洋式トイレがそうなのだから、それをまねたのかも知れないが、どうしても機能的ではない様に思う。
 みんなが普通に用を足してくれたら問題はない。しかし、人によっては、小便器が一杯でやむなく、こちらで用を済ます御仁も居られるであろう。するとその人はわざわざ、体を回転させこちらを向いて用を足すだろうか。しかもその場合、もうひとつ困ったことがある。男性ならお分かりだろうが、扉を閉めないとあの部分がこちらを向いて、みんなに見られてしまうことになる。弓削の道鏡ほどの立派なものをお持ちの方は、「それみろ、俺のは大きいだろう」と自慢が出来るかも知れないが、そんなことをしても、「お前には自慢できるものはそれしかないのか」と言われるのがおちである。

 結果的には、私はこれは設計ミスではないかと思う。しかしこのミスが実に多いのだ。ほとんど全部ではないのかと思う。これには単なるミスではなく、何か民族的な理由があるはず。これも宿題である。
 ところで皆さん実際には、どうやって用を足すのだろう。しばし観察をした。するとすべての御仁は、そのまま体を回転せずに、用を足していた。「大」の方は扉が閉まるので、中でそのまま座りこんでいるのか、逆立ちをしているのか、見当もつかない。当然、「小」の話であるが・・。

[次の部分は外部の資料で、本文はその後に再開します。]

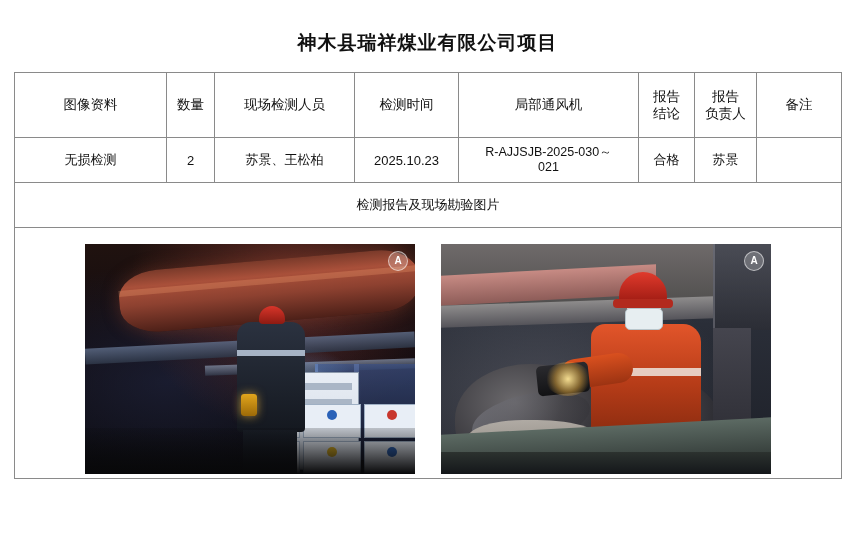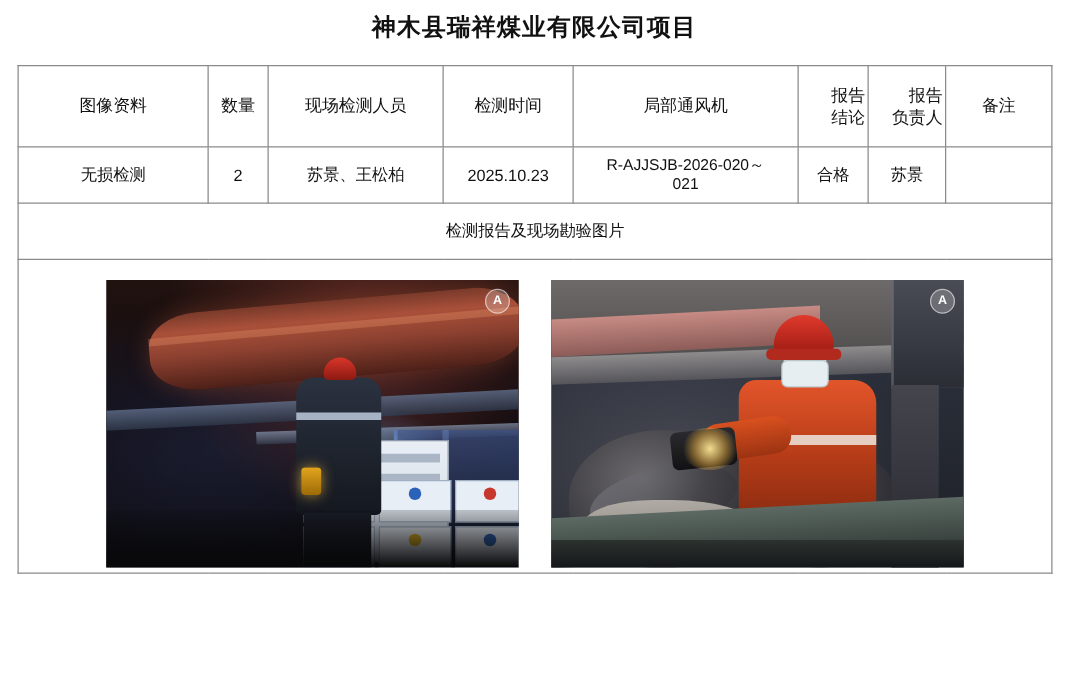"神木县瑞祥煤业有限公司项目" .title-block { padding-top: 8px -> 28px }
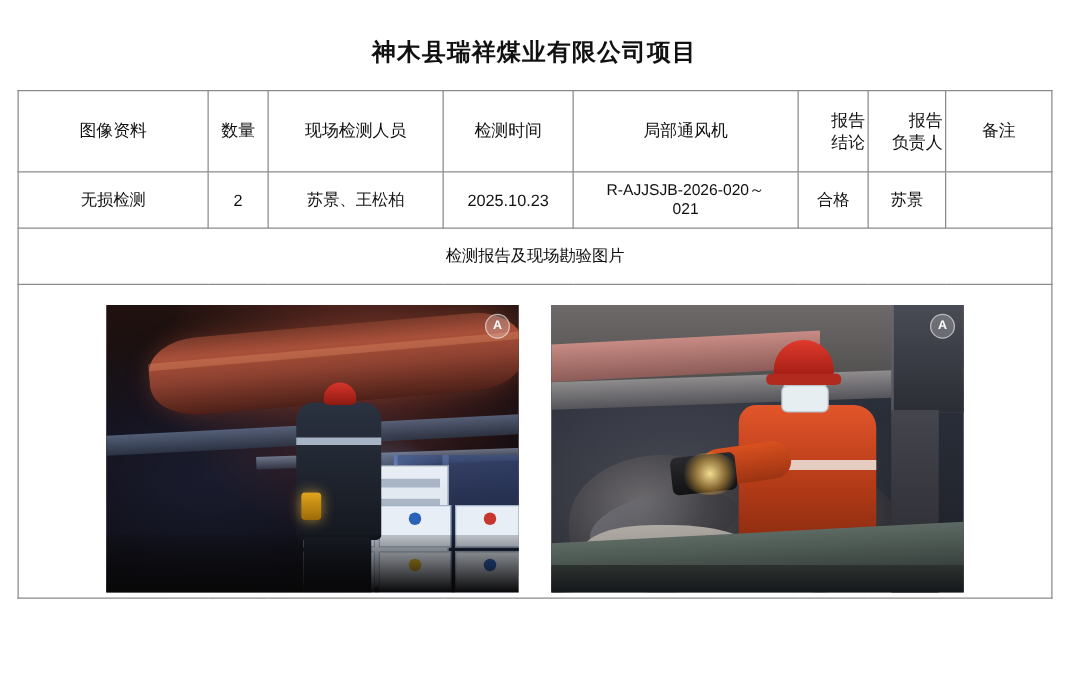"报告" .th-two-line { text-align: right -> none }
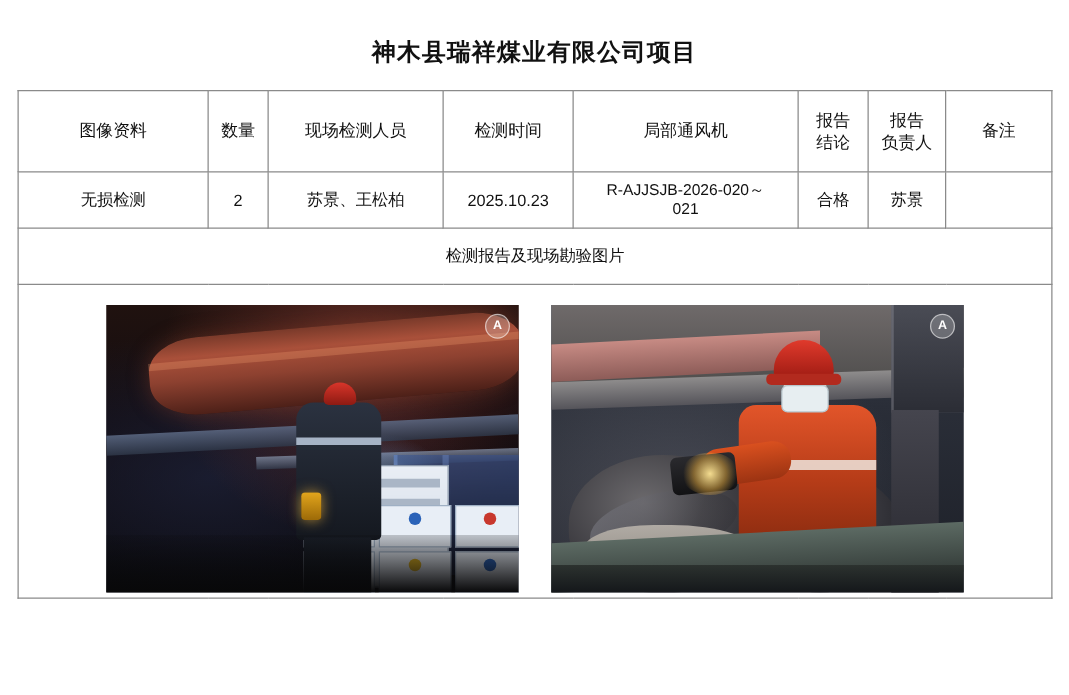"R-AJJSJB-2026-020～" div.report-no-2 { text: R-AJJSJB-2026-020 -> R-AJJSJB-2025-030 }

 するともうひとつ困ったことになる。「XX隠し」に小便が跳ね返り、乱反射してそこらじゅうに飛び散ることになる。当然自分のズボンにもだ。ズボンも汚いが、「XX隠し」も汚い。そこで敵もさる者ひっかくもの。中には横に立って用を足していた御仁もいた。これも、射程範囲が著しく狭められ別の面で困ることになるのだが・・。